Oleh: Ahmad Zazali, SH., MH.
Praktisi Sosio-Legal dan Resolusi Konflik
Managing Partner AZ Law Office & Conflict Resolution Center
Ketentuan hukum penyelesaian sengketa atau konflik di Indonesia secara umum bisa dilaksanakan melalui jalur litigasi dan jalur non litigasi. Penyelesaian sengketa melalui litigasi merupakan proses penyelesaian sengketa melalui mekanisme formal oleh aparat penegak hukum yang berujung pada putusan pengadilan. Sedangkan penyelesaian melalui non litigasi dapat berupa negosiasi, mediasi, arbitrase, fasilitasi, dan penilaian ahli merupakan proses penyelesaian sengketa yang hanya dilakukan di luar Pengadilan atau sebelum suatu sengketa masuk ke pengadilan.

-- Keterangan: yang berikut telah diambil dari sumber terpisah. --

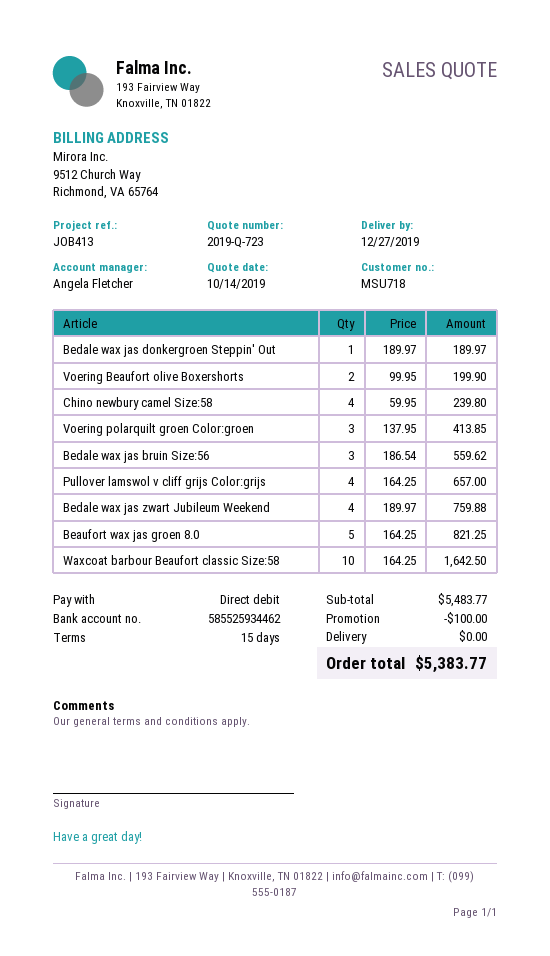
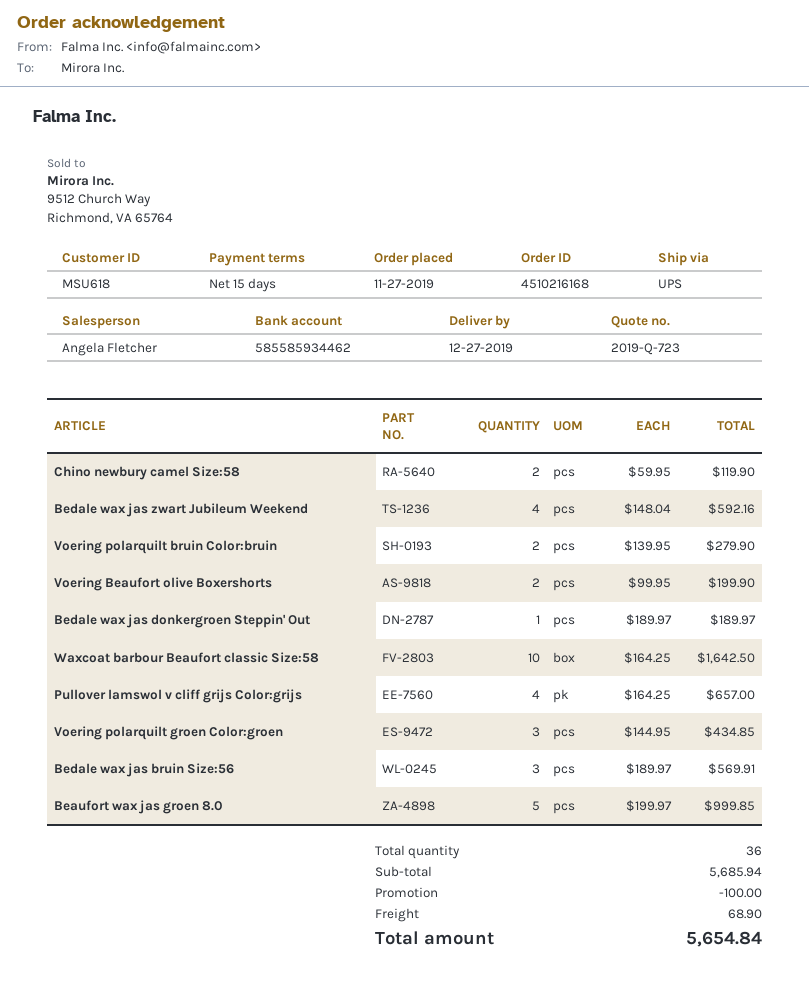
customer number: MSU718 -> MSU618
bank account: 585525934462 -> 585585934462
Chino newbury camel Size:58: 4 x 59.95 = 239.80 -> 2 x 59.95 = 119.90
Voering polarquilt groen Color:groen: 3 x 137.95 = 413.85 -> 3 x 144.95 = 434.85
Bedale wax jas bruin Size:56: 3 x 186.54 = 559.62 -> 3 x 189.97 = 569.91
Bedale wax jas zwart Jubileum Weekend: 4 x 189.97 = 759.88 -> 4 x 148.04 = 592.16
Beaufort wax jas groen 8.0: 5 x 164.25 = 821.25 -> 5 x 199.97 = 999.85
Voering polarquilt bruin Color:bruin: none -> 2 x 139.95 = 279.90
subtotal: 5483.77 -> 5685.94
shipping: 0.00 -> 68.90
total: 5383.77 -> 5654.84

Seiring perkembangan pembaharuan hukum, mekanisme non litigasi berupa Mediasi juga diadopsi dan diintegrasikan dalam perkara sengketa yang masuk di pengadilan sebagaimana dapat kita temukan ketentuannya dalam Peraturan Mahkamah Agung No. 1 tahun 2016 tentang Prosedur Mediasi Di Pengadilan. Terdapat sanksi tegas apabila tidak menempuh prosedur mediasi, penyelesaian sengketa tersebut melanggar ketentuan pasal 130 HIR dan atau pasal 154 Rbg yang mengakibatkan putusan batal demi hukum.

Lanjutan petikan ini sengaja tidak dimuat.